> _SUPPLIED ENTRIES_
════════════════════

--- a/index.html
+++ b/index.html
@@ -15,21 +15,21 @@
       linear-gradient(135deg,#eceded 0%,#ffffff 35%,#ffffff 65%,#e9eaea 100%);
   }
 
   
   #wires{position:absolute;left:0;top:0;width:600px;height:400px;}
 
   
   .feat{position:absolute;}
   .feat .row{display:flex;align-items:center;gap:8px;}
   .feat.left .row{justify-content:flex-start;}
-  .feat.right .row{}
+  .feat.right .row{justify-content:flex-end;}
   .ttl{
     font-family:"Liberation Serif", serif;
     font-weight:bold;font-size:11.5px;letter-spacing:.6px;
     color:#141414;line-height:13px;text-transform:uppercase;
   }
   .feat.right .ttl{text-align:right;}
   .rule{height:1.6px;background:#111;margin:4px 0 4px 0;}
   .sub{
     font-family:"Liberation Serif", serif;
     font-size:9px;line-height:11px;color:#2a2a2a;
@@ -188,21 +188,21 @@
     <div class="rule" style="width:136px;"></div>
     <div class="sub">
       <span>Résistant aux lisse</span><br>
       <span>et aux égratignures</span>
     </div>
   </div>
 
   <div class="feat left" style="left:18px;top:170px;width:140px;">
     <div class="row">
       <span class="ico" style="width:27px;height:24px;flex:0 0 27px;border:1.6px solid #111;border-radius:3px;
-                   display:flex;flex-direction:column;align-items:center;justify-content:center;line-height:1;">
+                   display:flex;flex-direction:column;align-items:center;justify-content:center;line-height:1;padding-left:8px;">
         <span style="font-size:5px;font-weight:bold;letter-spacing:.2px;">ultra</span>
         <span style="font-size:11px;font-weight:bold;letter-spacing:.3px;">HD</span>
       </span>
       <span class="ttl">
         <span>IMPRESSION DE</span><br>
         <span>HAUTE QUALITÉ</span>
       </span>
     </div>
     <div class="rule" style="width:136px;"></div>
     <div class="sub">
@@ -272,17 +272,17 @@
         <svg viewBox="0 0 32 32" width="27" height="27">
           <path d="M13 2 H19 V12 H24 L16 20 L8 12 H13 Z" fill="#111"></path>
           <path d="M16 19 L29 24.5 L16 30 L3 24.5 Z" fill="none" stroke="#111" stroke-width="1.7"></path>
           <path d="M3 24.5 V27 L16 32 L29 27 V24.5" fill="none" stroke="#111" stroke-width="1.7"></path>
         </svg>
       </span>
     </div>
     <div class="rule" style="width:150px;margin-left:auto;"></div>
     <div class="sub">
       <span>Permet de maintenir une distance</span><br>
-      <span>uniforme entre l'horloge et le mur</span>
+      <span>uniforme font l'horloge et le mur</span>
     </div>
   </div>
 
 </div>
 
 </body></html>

════════════════════

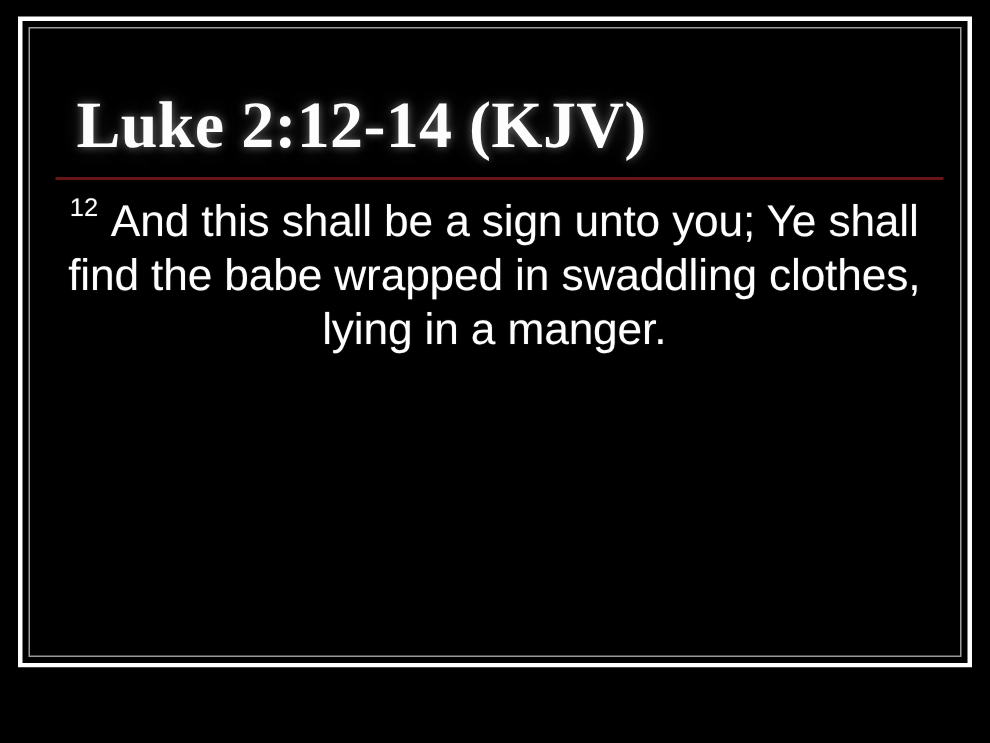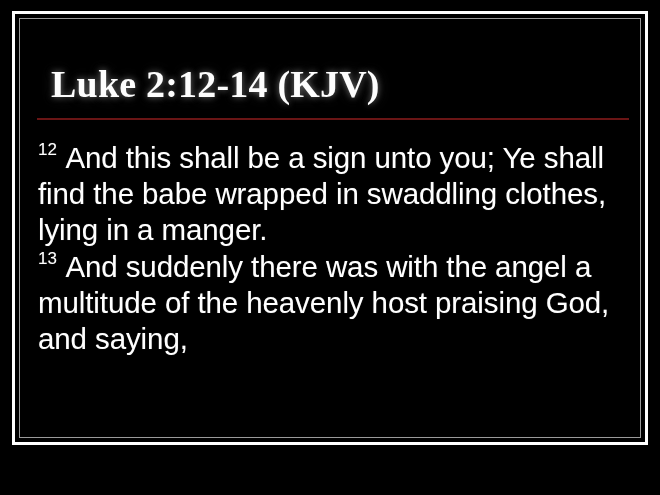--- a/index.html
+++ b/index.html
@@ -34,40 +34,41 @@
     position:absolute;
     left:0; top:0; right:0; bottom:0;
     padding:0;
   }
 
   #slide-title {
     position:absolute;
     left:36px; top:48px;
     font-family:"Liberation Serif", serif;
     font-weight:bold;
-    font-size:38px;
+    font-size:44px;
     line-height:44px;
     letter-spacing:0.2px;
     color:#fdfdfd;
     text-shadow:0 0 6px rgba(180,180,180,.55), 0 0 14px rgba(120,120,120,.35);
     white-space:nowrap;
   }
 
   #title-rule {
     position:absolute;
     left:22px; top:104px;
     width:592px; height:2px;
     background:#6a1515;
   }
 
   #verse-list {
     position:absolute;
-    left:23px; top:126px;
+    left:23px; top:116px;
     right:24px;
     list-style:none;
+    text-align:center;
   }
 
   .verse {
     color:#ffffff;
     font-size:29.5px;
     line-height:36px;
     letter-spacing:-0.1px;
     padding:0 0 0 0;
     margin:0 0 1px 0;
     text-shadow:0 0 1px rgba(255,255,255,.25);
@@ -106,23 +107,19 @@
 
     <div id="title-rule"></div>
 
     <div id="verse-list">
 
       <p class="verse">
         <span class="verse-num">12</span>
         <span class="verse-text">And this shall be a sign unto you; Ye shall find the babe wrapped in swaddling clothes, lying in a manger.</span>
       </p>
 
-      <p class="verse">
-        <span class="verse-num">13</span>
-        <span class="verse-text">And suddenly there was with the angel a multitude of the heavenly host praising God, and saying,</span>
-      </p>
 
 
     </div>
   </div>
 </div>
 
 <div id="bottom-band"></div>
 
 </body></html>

════════════════════

> _WORK TO COMPLETE_
Working from the records above, write out verbatim only the lines from the line containing "-34,40 +34,41 @@" through the line containing "color:#fdfdfd;".

> _RESPONSE_
@@ -34,40 +34,41 @@
     position:absolute;
     left:0; top:0; right:0; bottom:0;
     padding:0;
   }
 
   #slide-title {
     position:absolute;
     left:36px; top:48px;
     font-family:"Liberation Serif", serif;
     font-weight:bold;
-    font-size:38px;
+    font-size:44px;
     line-height:44px;
     letter-spacing:0.2px;
     color:#fdfdfd;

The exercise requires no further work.